(Before and after images)
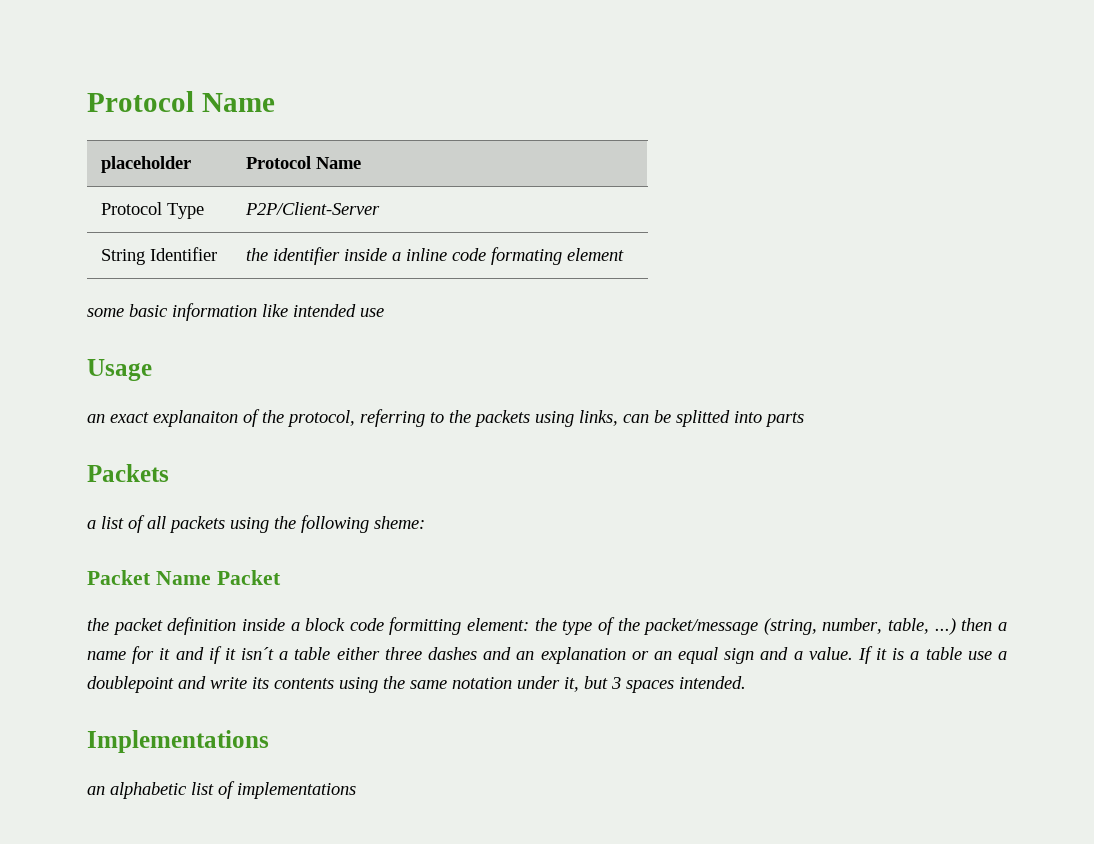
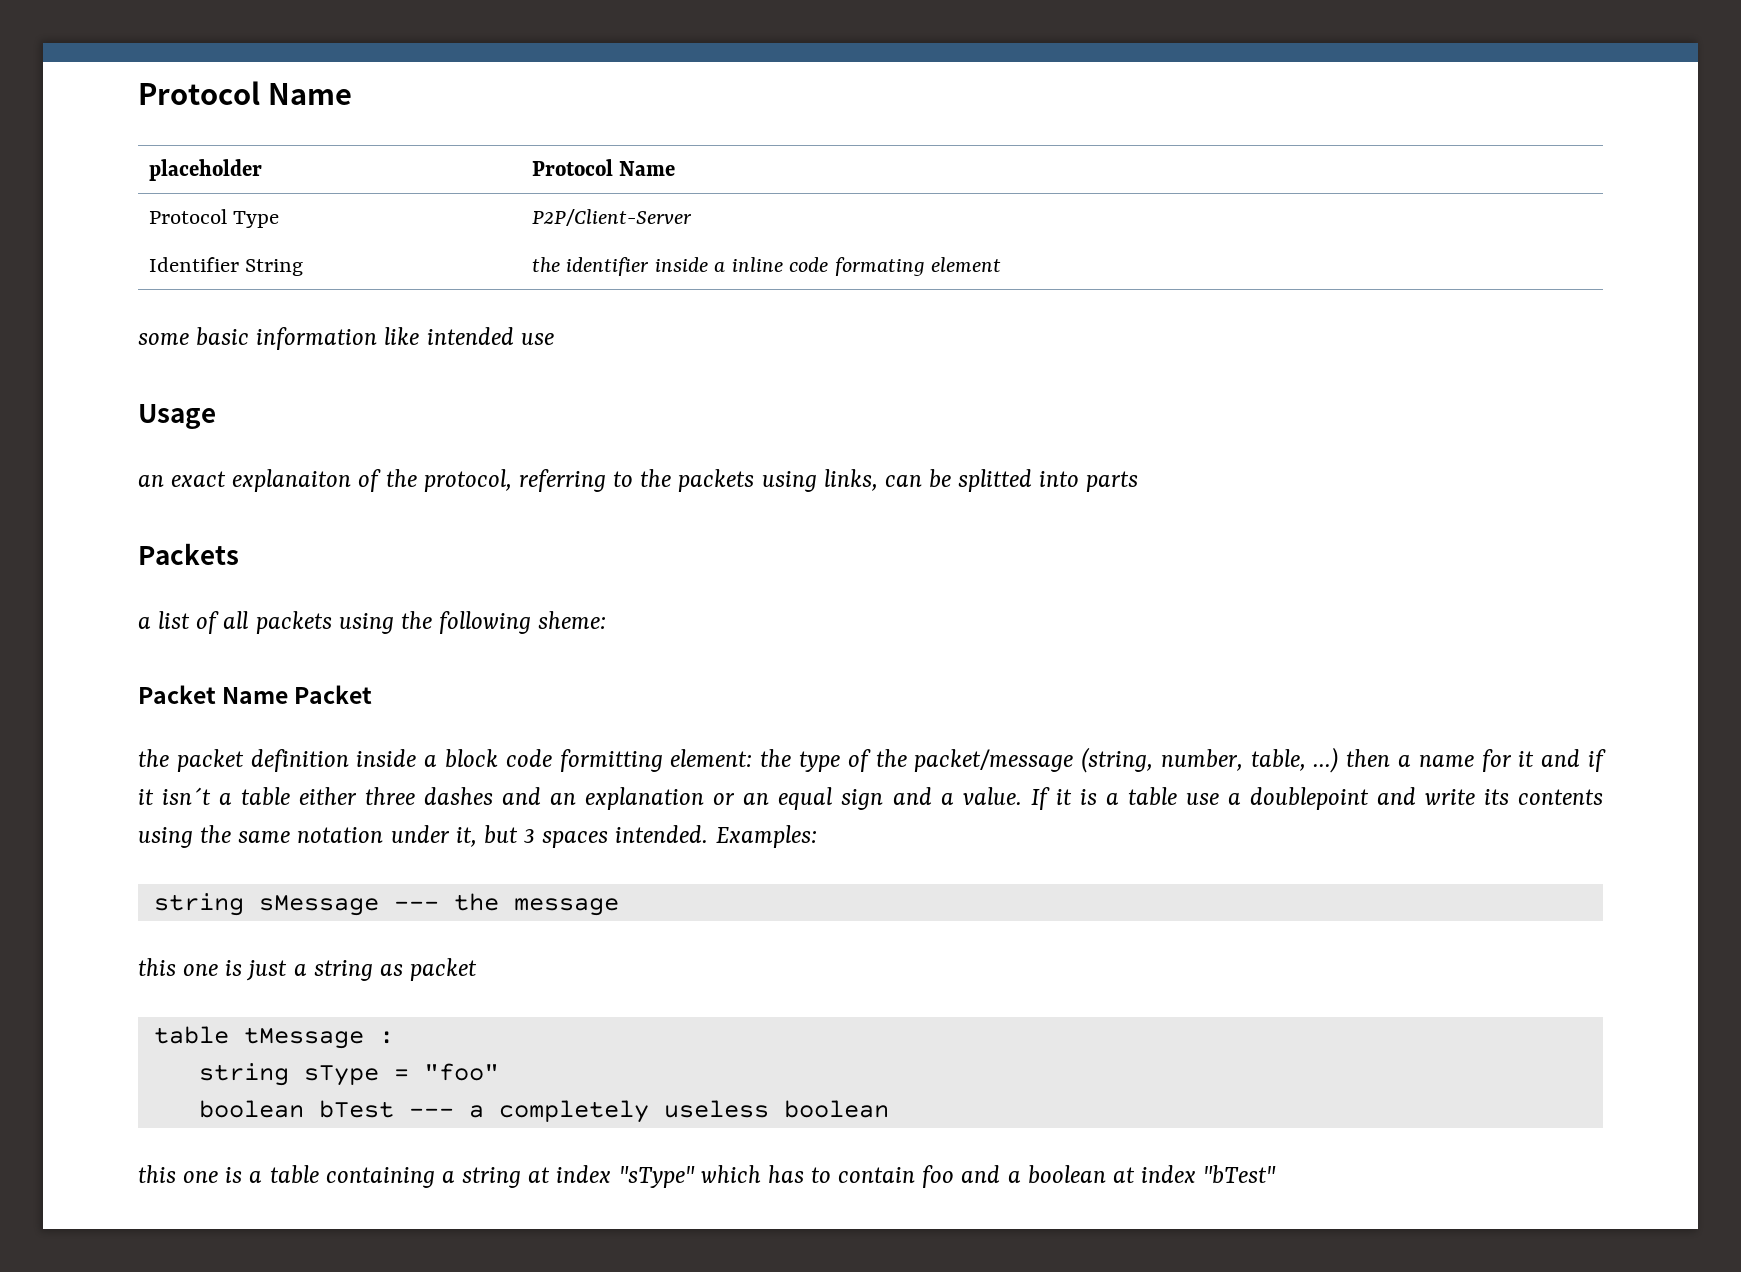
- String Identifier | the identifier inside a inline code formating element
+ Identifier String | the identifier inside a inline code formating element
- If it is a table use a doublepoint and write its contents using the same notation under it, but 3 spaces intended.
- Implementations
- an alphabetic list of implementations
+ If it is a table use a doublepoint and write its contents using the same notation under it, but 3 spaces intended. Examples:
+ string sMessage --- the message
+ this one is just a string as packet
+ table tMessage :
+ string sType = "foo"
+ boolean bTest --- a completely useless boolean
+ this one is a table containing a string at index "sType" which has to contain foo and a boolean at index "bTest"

...

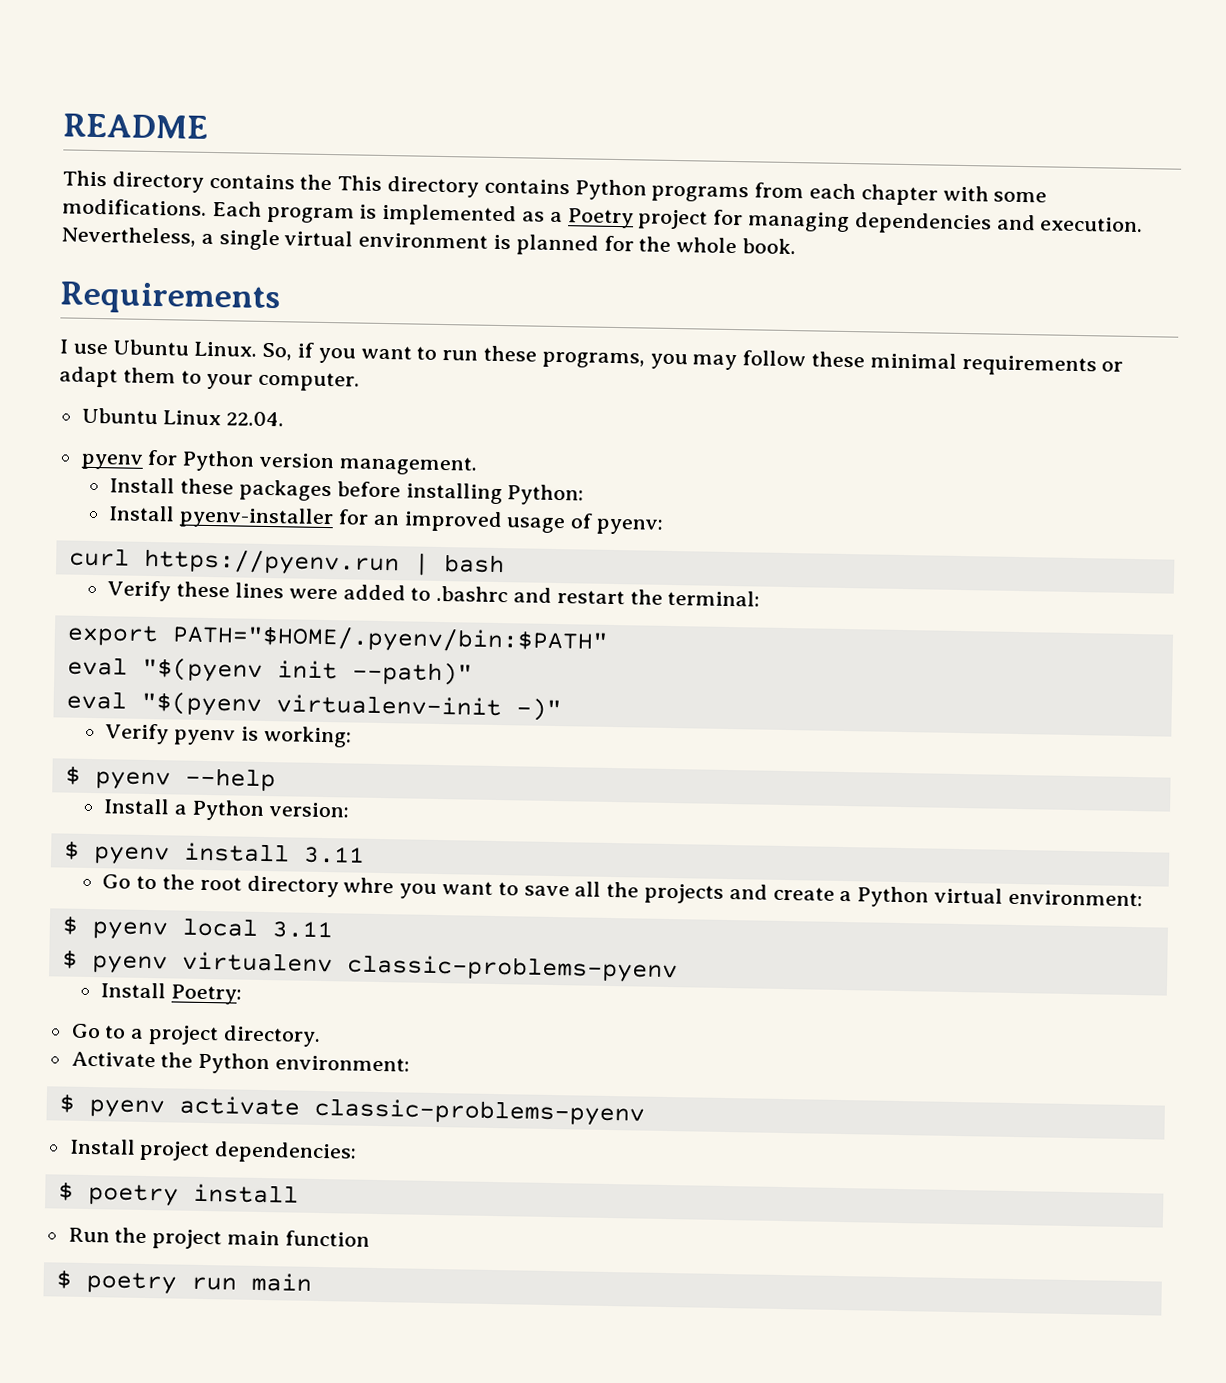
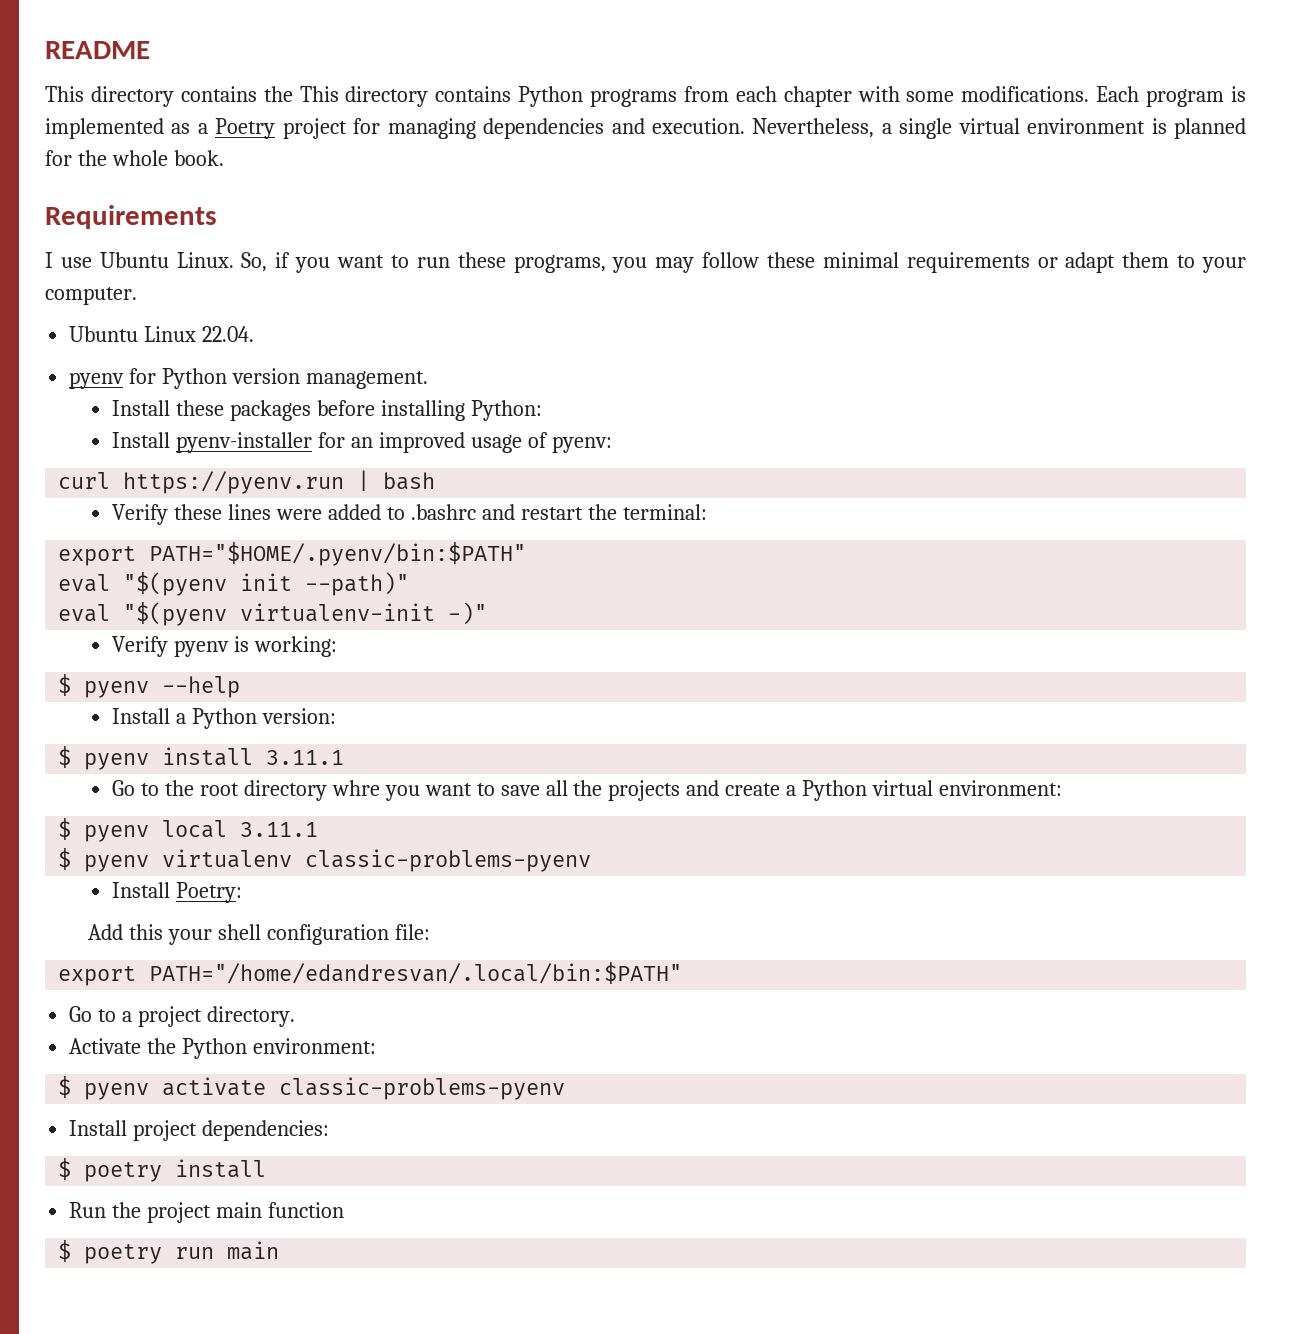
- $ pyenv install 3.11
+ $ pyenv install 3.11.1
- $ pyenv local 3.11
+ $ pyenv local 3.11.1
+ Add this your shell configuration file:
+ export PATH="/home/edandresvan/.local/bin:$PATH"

## EXERCISE DESCRIPTION
Filter the entries and copy each line with "inside".

## RESPONSE TO THIS TASK
- String Identifier | the identifier inside a inline code formating element
+ Identifier String | the identifier inside a inline code formating element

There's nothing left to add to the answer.